For instance, websocket errors may only happen on send_broadcast, track, subscribe and unsubscribe. These should directly return/raise the result of sending message instead of relying on the callbacks registered on the subscribe method, as currently there's no way to know certainly if a message was correctly sent, due to the AsyncPush class supressing all these errors into the logger:

class AsyncPush:
    ...
    async def send(self):
        # boilerplate
        try:
            await self.channel.socket.send(
                {
                    "topic": self.channel.topic,
                    "event": self.event,
                    "payload": self.payload,
                    "ref": self.ref,
                    "join_ref": self.channel.join_push.ref,
                }
            )
        except Exception as e:
            logger.error(f"send push failed: {e}")
            # no re-raising of the exception

This means that a simple snippet like:

await channel.send_broadcast('messages', my_first_message)
await channel.send_broadcast('messages', my_second_message_that_only_makes_sense_if_the_first_was_correctly_received)

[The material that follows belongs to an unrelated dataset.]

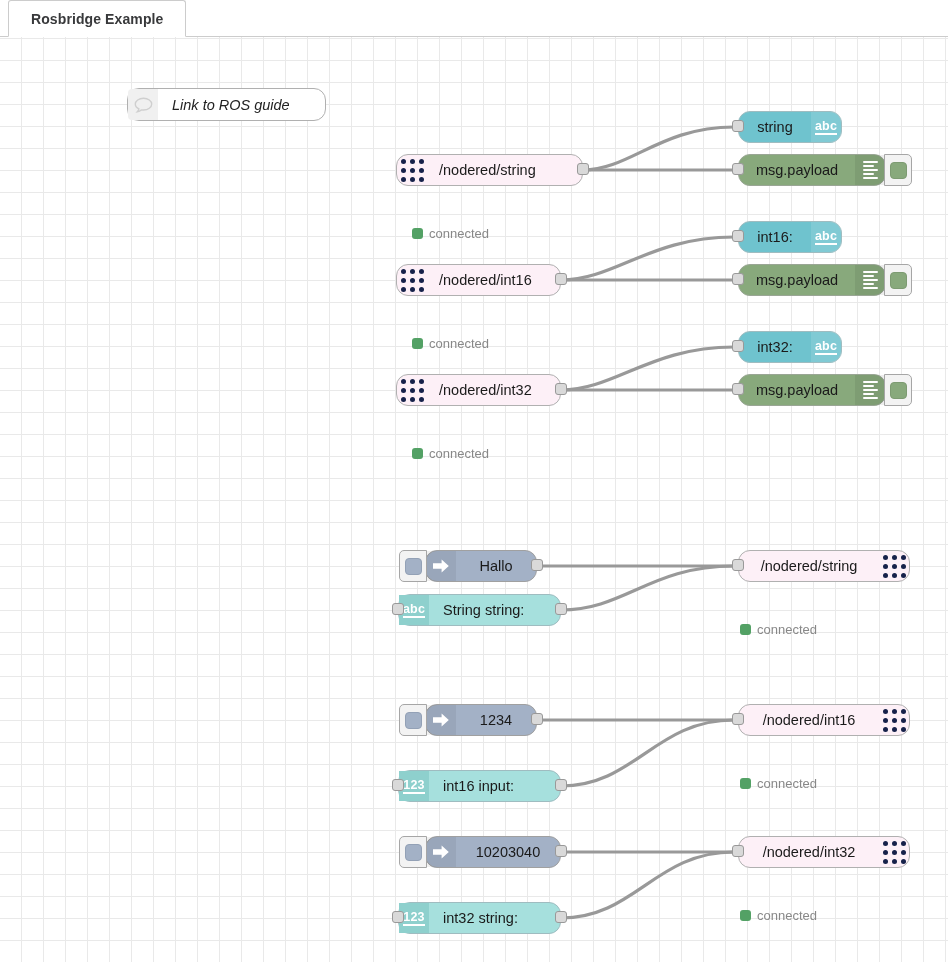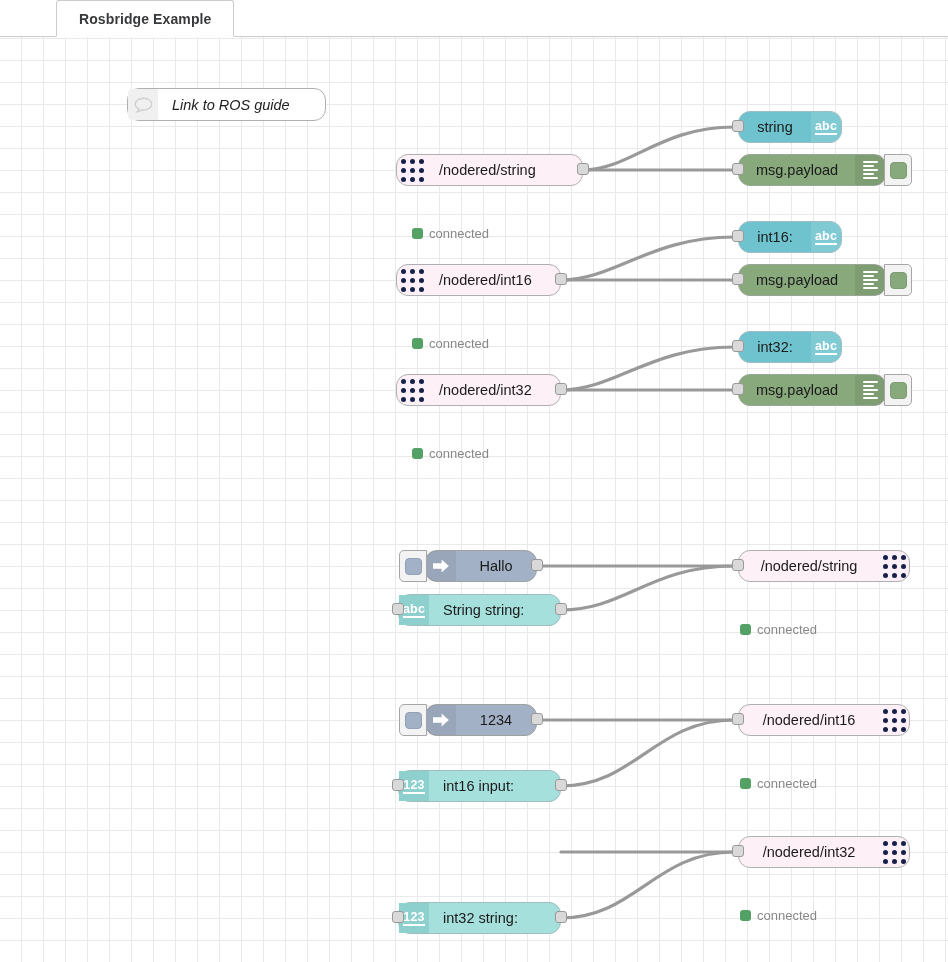"Rosbridge Example" .tab { margin-left: 48px -> none }
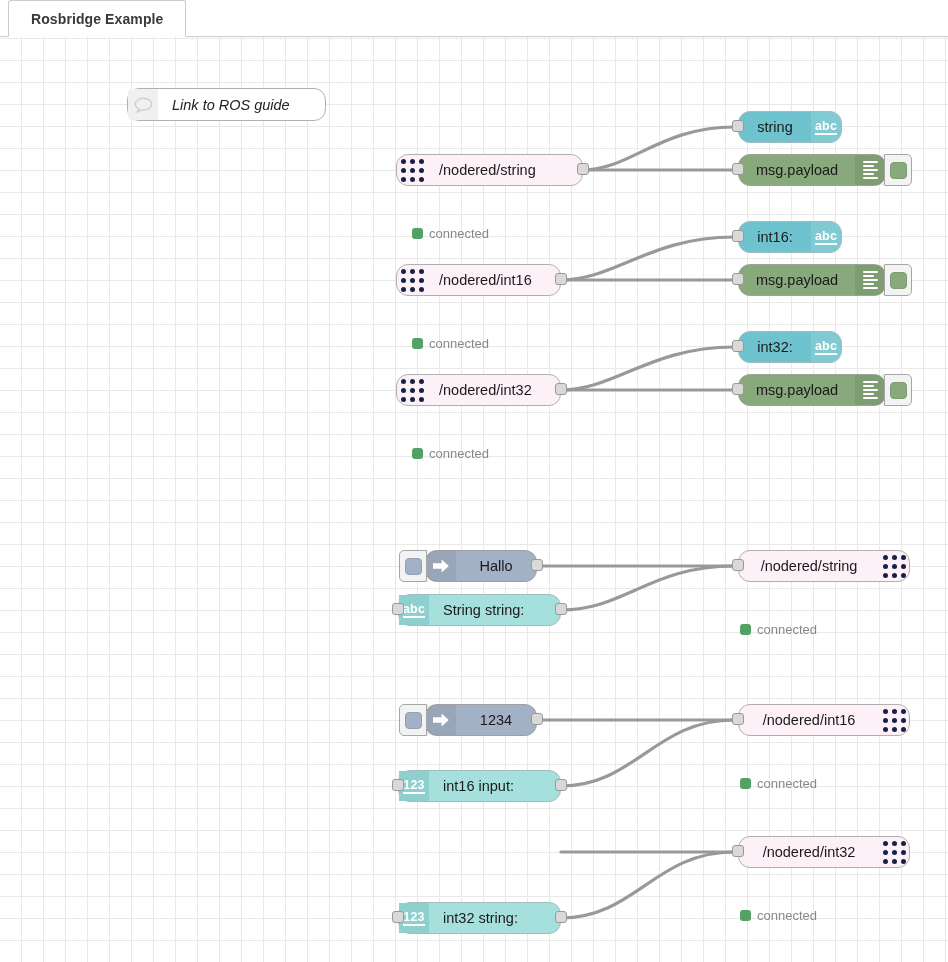"10203040" div.node { html: none -> <div> <div> <svg> <path></path> </svg> </div> <div>10203040</div> <span></span> <span> <i></i> </span> </div> }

Isn't guaranteed to being correct, as the first message may error out due to a network error, and the second send may continue through.

Besides that, I don't know if automatic rejoining on the background is a practice we should maintain. At the very least, I believe the user should know about it and opt into that, as it's not clear nowhere in the documentation that it happens. Furthermore, the control flow for generating correct code with it is very much non trivial, as you need to constantly check that the connection you have is valid inside the callbacks.